■ Exercise aim
Search the records for the word "polygon" and report each line that has it.

■ Record excerpts
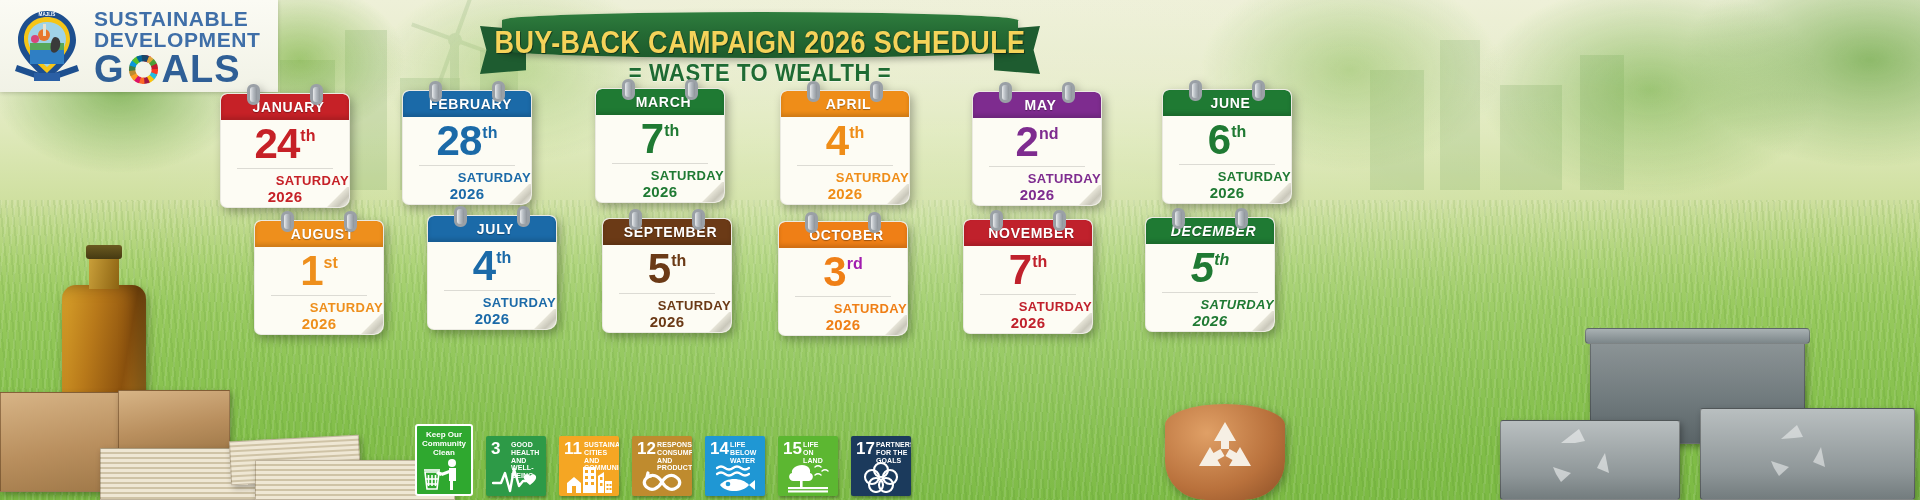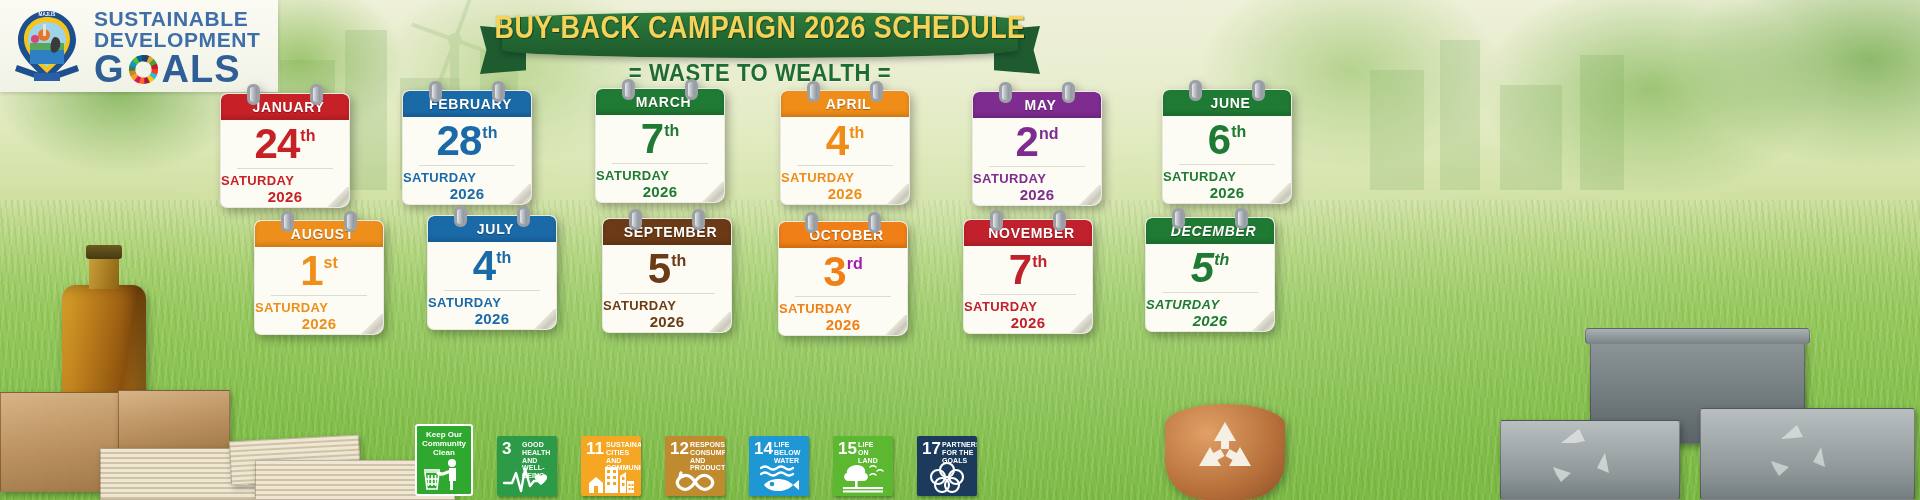--- a/index.html
+++ b/index.html
@@ -70,21 +70,21 @@
   .ribbon-tail {
     position:absolute; top:22px; width:46px; height:48px; background:#1e5c30;
   }
   .tail-l { left:0; clip-path:polygon(0 0,100% 8%,100% 92%,0 100%,14% 50%); }
   .tail-r { right:0; clip-path:polygon(0 8%,100% 0,86% 50%,100% 100%,0 92%); }
   .ribbon-main {
     position:absolute; left:22px; top:8px; width:516px; height:46px;
     background:linear-gradient(180deg,#2e7d3e 0%, #256b34 45%, #1d5a2b 100%);
     border-radius:50% / 18%;
     box-shadow:0 3px 6px rgba(0,0,0,.28);
-    display:flex; align-items:flex-start; justify-content:center;
+    display:flex; align-items:flex-end; justify-content:center;
   }
   .ribbon-title {
     color:#f5d35a; font-size:27px; font-weight:bold; letter-spacing:.4px;
     white-space:nowrap;
     text-shadow:1px 1px 0 rgba(0,0,0,.35), 0 0 2px rgba(0,0,0,.2);
     transform:scaleY(1.18);
   }
   .subtitle {
     position:absolute; left:0; top:56px; width:560px; text-align:center;
     color:#1e6b33; font-size:22px; font-weight:bold; letter-spacing:.6px;
@@ -115,40 +115,40 @@
     margin-left:7px;
   }
   .cal-day-row {
     display:flex; align-items:flex-start; justify-content:center;
     height:48px; padding-top:3px;
   }
   .cal-day { font-size:42px; font-weight:bold; line-height:1; letter-spacing:-1px; }
   .cal-ord { font-size:16px; font-weight:bold; margin-top:4px; margin-left:1px; }
   .cal-rule { height:1px; margin:0 16px; background:rgba(0,0,0,.13); }
   .cal-dow {
-    text-align:left; font-size:13px; font-weight:bold; margin-top:4px; letter-spacing:.4px;
+    text-align:right; font-size:13px; font-weight:bold; margin-top:4px; letter-spacing:.4px;
   }
   .cal-year { text-align:center; font-size:15px; font-weight:bold; letter-spacing:.3px; }
   .ring {
     position:absolute; top:-9px; width:13px; height:21px;
     border:3px solid #9aa0a6; border-radius:6px;
     background:linear-gradient(90deg,#e8eaec,#b6bcc2 45%,#8e949a);
     z-index:3;
   }
   .ring.l { left:27px; }
   .ring.r { right:27px; }
   .curl {
     position:absolute; right:0; bottom:0; width:22px; height:20px;
     background:linear-gradient(135deg, rgba(255,255,255,0) 46%, #e5e3d6 50%, #c9c7ba 72%, #fbfaf2 100%);
     border-radius:0 0 8px 0;
     z-index:2;
   }
 
   
-  .sdg-strip { position:absolute; left:415px; bottom:4px; display:flex; align-items:flex-end; gap:24px; }
+  .sdg-strip { position:absolute; left:415px; bottom:4px; display:flex; align-items:flex-end; gap:13px; }
   .sdg-tile {
     width:60px; height:60px; position:relative; border-radius:2px;
     box-shadow:1px 2px 3px rgba(0,0,0,.3);
     overflow:hidden;
   }
   .sdg-num {
     position:absolute; left:5px; top:4px; color:#fff;
     font-size:17px; font-weight:bold; line-height:1;
   }
   .sdg-lbl {

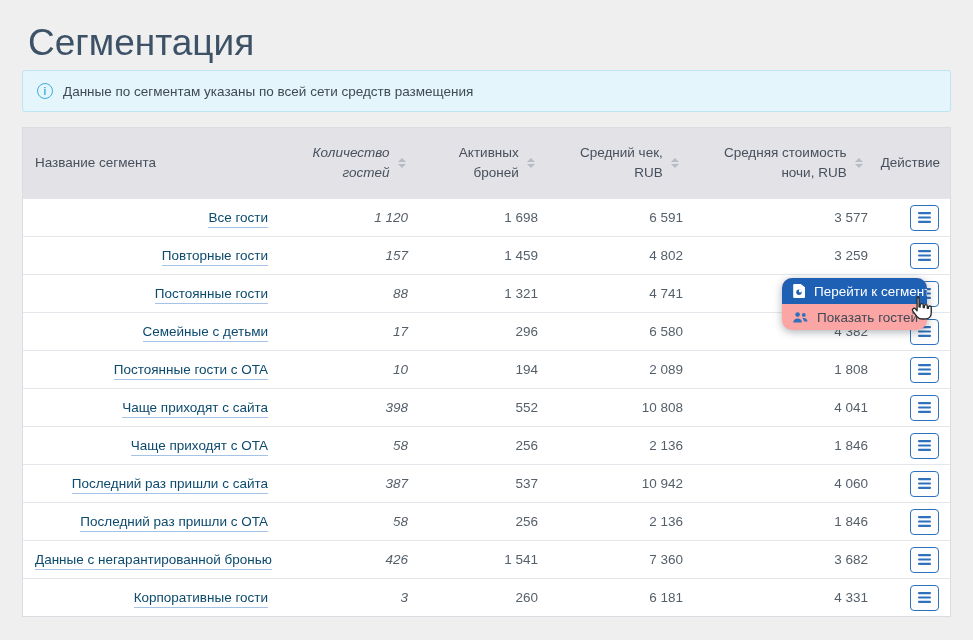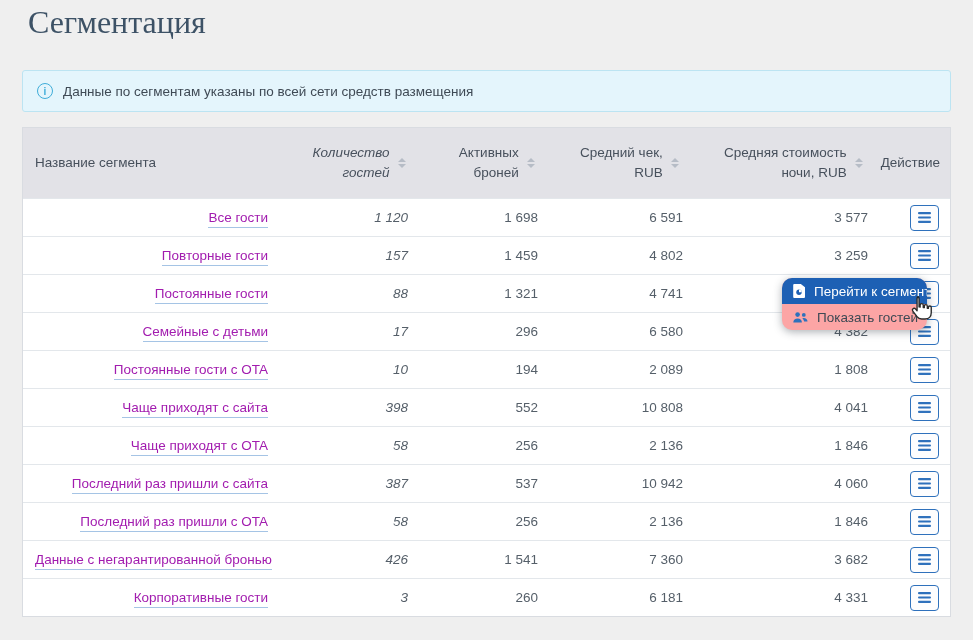--- a/index.html
+++ b/index.html
@@ -4,22 +4,22 @@
 <style>
   * { margin:0; padding:0; box-sizing:border-box; }
   html,body { width:973px; height:640px; }
   body {
     position:relative;
     background:#efefef;
     font-family:"Liberation Sans", sans-serif;
     overflow:hidden;
   }
   .page-title {
-    position:absolute; left:28px; top:4px;
-    font-size:32px; font-weight:400; color:#3d5266;font-family:Liberation Serif, serif;
+    position:absolute; left:28px; top:22px;
+    font-size:37px; font-weight:400; color:#3d5266;
   }
   .banner {
     position:absolute; left:22px; top:70px; width:929px; height:42px;
     background:#e4f5fc; border:1px solid #bce4f2; border-radius:3px;
     display:flex; align-items:center; padding:0 14px; gap:10px;
     font-size:13.5px; color:#3f4a55;
   }
   .info-icon {
     width:16px; height:16px; border-radius:50%;
     border:1px solid #3fadd9; color:#3fadd9;
@@ -46,21 +46,21 @@
   .c4 { width:185px; }
   .c5 { flex:1; justify-content:flex-end; padding-right:10px; }
   .sort { display:flex; flex-direction:column; gap:2px; margin-left:8px; flex:none; cursor:pointer; }
   .tri-up   { width:0; height:0; border-left:4px solid transparent; border-right:4px solid transparent; border-bottom:4px solid #b6bcc6; }
   .tri-down { width:0; height:0; border-left:4px solid transparent; border-right:4px solid transparent; border-top:4px solid #b6bcc6; }
   .tr {
     display:flex; align-items:center; height:38px;
     border-top:1px solid #e3e7eb;
   }
   .seg-link {
-    color:#a21caf; cursor:pointer; white-space:nowrap;
+    color:#0c4a6e; cursor:pointer; white-space:nowrap;
     border-bottom:1px solid #a5c4e5; padding-bottom:2px;
   }
   .td-action { display:flex; justify-content:flex-end; padding-right:11px; flex:1; }
   .action-btn {
     width:29px; height:26px; background:#fdfdfe;
     border:1px solid #2f71bc; border-radius:4px;
     display:flex; align-items:center; justify-content:center;
     cursor:pointer; padding:0;
   }
   .ctx-menu {

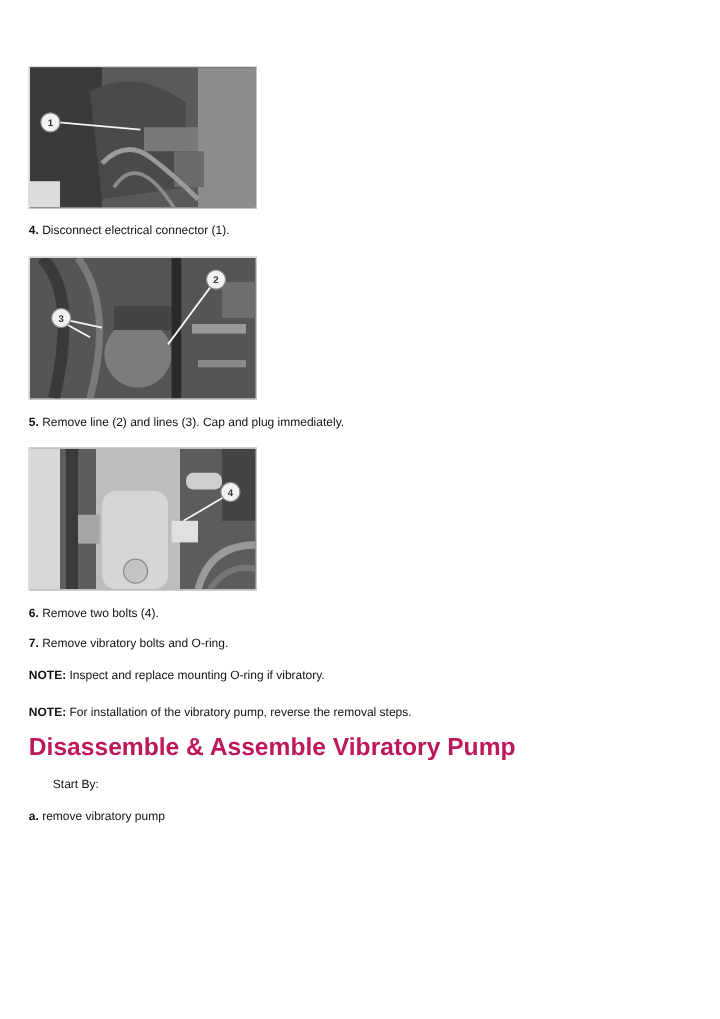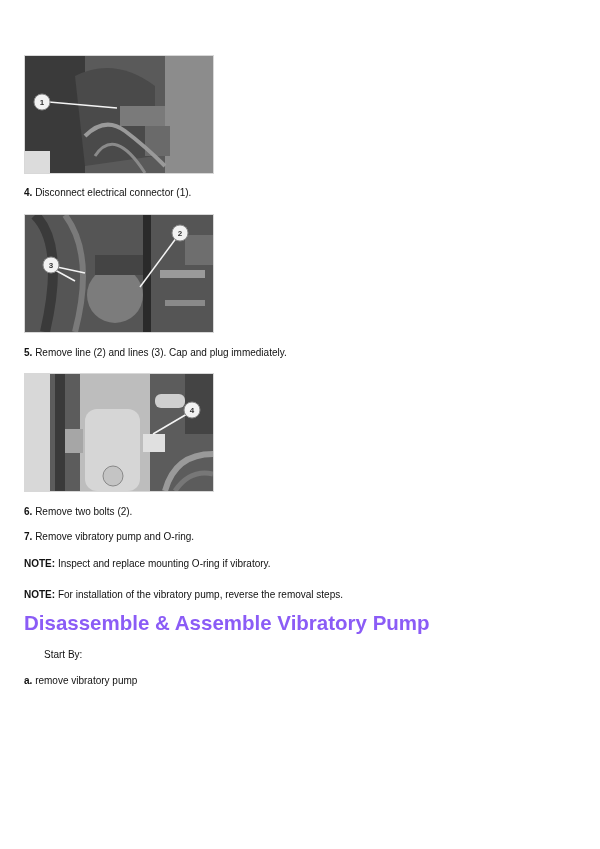--- a/index.html
+++ b/index.html
@@ -11,21 +11,21 @@
     position: absolute; left: 24px; width: 188px; height: 117px;
     border: 1px solid #d8d8d8; background: #6e6e6e; overflow: hidden;
   }
   .fig svg { display: block; width: 100%; height: 100%; }
   .line {
     position: absolute; left: 24px; font-size: 10px; line-height: 16px; white-space: nowrap;
   }
   .line b { font-weight: bold; }
   .heading {
     position: absolute; left: 24px; top: 610px; font-size: 20.5px; font-weight: bold;
-    line-height: 26px; white-space: nowrap; color: #8b5cf6;
+    line-height: 26px; white-space: nowrap; color: #be185d;
   }
   .callout-circle { fill: #f2f2f2; stroke: #888; stroke-width: 1; }
   .callout-text { font-family: "Liberation Sans", sans-serif; font-size: 8px; font-weight: bold; fill: #333; }
   .callout-line { stroke: #f4f4f4; stroke-width: 1.5; }
 </style>
 </head>
 <body>
 
 <div class="fig" style="top:55px;">
   <svg viewBox="0 0 188 117">
@@ -90,26 +90,26 @@
     <path d="M150 117 Q165 95 188 100" stroke="#777" stroke-width="5" fill="none"></path>
     <rect x="160" y="0" width="28" height="60" fill="#444"></rect>
     <line class="callout-line" x1="162" y1="40" x2="128" y2="60"></line>
     <circle class="callout-circle" cx="167" cy="36" r="8"></circle>
     <text class="callout-text" x="167" y="39" text-anchor="middle">4</text>
   </svg>
 </div>
 
 <div class="line" style="top:504px;">
   <b>6.</b>
-  <span>Remove two bolts (2).</span>
+  <span>Remove two bolts (4).</span>
 </div>
 
 <div class="line" style="top:529px;">
   <b>7.</b>
-  <span>Remove vibratory pump and O-ring.</span>
+  <span>Remove vibratory bolts and O-ring.</span>
 </div>
 
 <div class="line" style="top:556px;">
   <b>NOTE:</b>
   <span>Inspect and replace mounting O-ring if vibratory.</span>
 </div>
 
 <div class="line" style="top:587px;">
   <b>NOTE:</b>
   <span>For installation of the vibratory pump, reverse the removal steps.</span>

■ Exercise answer
   .tail-l { left:0; clip-path:polygon(0 0,100% 8%,100% 92%,0 100%,14% 50%); }
   .tail-r { right:0; clip-path:polygon(0 8%,100% 0,86% 50%,100% 100%,0 92%); }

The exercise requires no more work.